* [Description of the task]
Work through the material below and tally the lines holding "center"; only the tally should be returned.

* [Listed records]
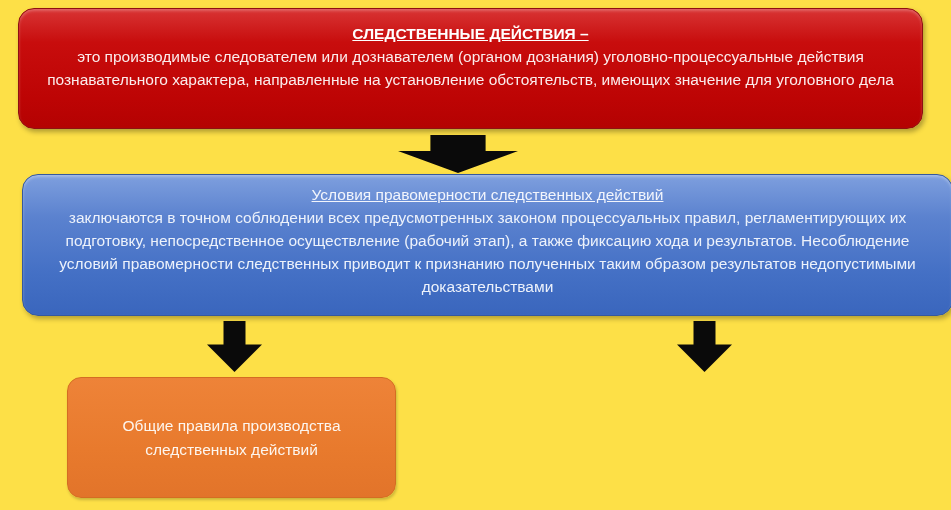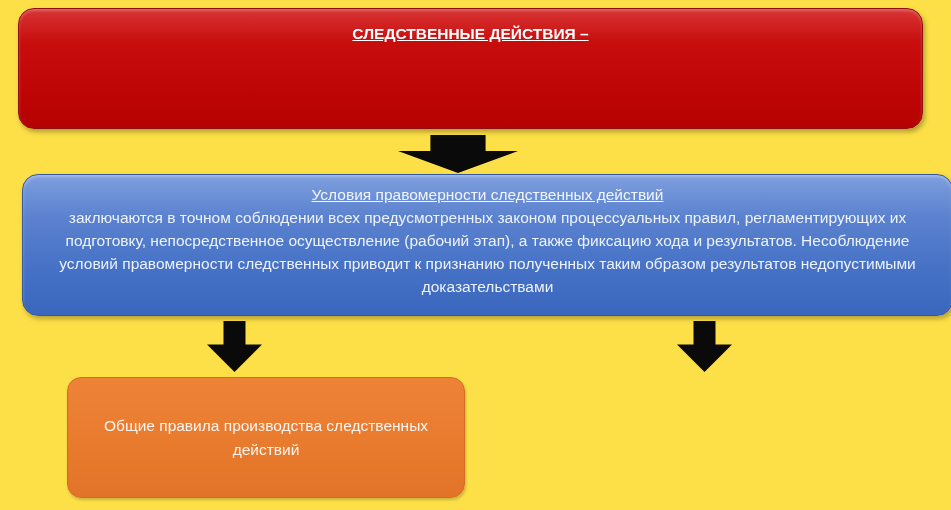--- a/index.html
+++ b/index.html
@@ -56,21 +56,21 @@
   }
   .box-body {
     font-size: 15.5px;
     line-height: 23px;
     color: #fbecec;
   }
   .box-blue .box-body { color: #edf2fb; }
 
   .box-orange {
     left: 67px; top: 377px;
-    width: 398px; height: 121px;
+    width: 329px; height: 121px;
     border-radius: 14px;
     background: linear-gradient(180deg, #ee8338 0%, #e87a2d 60%, #e2742a 100%);
     border: 1px solid #d46d22;
     box-shadow: 1px 2px 3px rgba(0,0,0,0.20);
     display: flex;
     align-items: center;
     justify-content: center;
     padding: 0 24px;
   }
 
@@ -109,20 +109,21 @@
   .arrow-left  { left: 207px; top: 321px; }
   .arrow-right { left: 677px; top: 321px; }
 </style>
 </head>
 <body>
 
 <div class="canvas">
 
   <div class="box box-red">
     <div class="box-title">СЛЕДСТВЕННЫЕ ДЕЙСТВИЯ –</div>
+    <div class="box-body">это производимые следователем или дознавателем (органом дознания) уголовно-процессуальные действия познавательного характера, направленные на установление обстоятельств, имеющих значение для уголовного дела</div>
   </div>
 
   <div class="arrow arrow-wide"></div>
 
   <div class="box box-blue">
     <div class="box-title-light">Условия правомерности следственных действий</div>
     <div class="box-body">заключаются в точном соблюдении всех предусмотренных законом процессуальных правил, регламентирующих их подготовку, непосредственное осуществление (рабочий этап), а также фиксацию хода и результатов. Несоблюдение условий правомерности следственных приводит к признанию полученных таким образом результатов недопустимыми доказательствами</div>
   </div>
 
   <div class="arrow arrow-small arrow-left"></div>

* [Result for this task]
2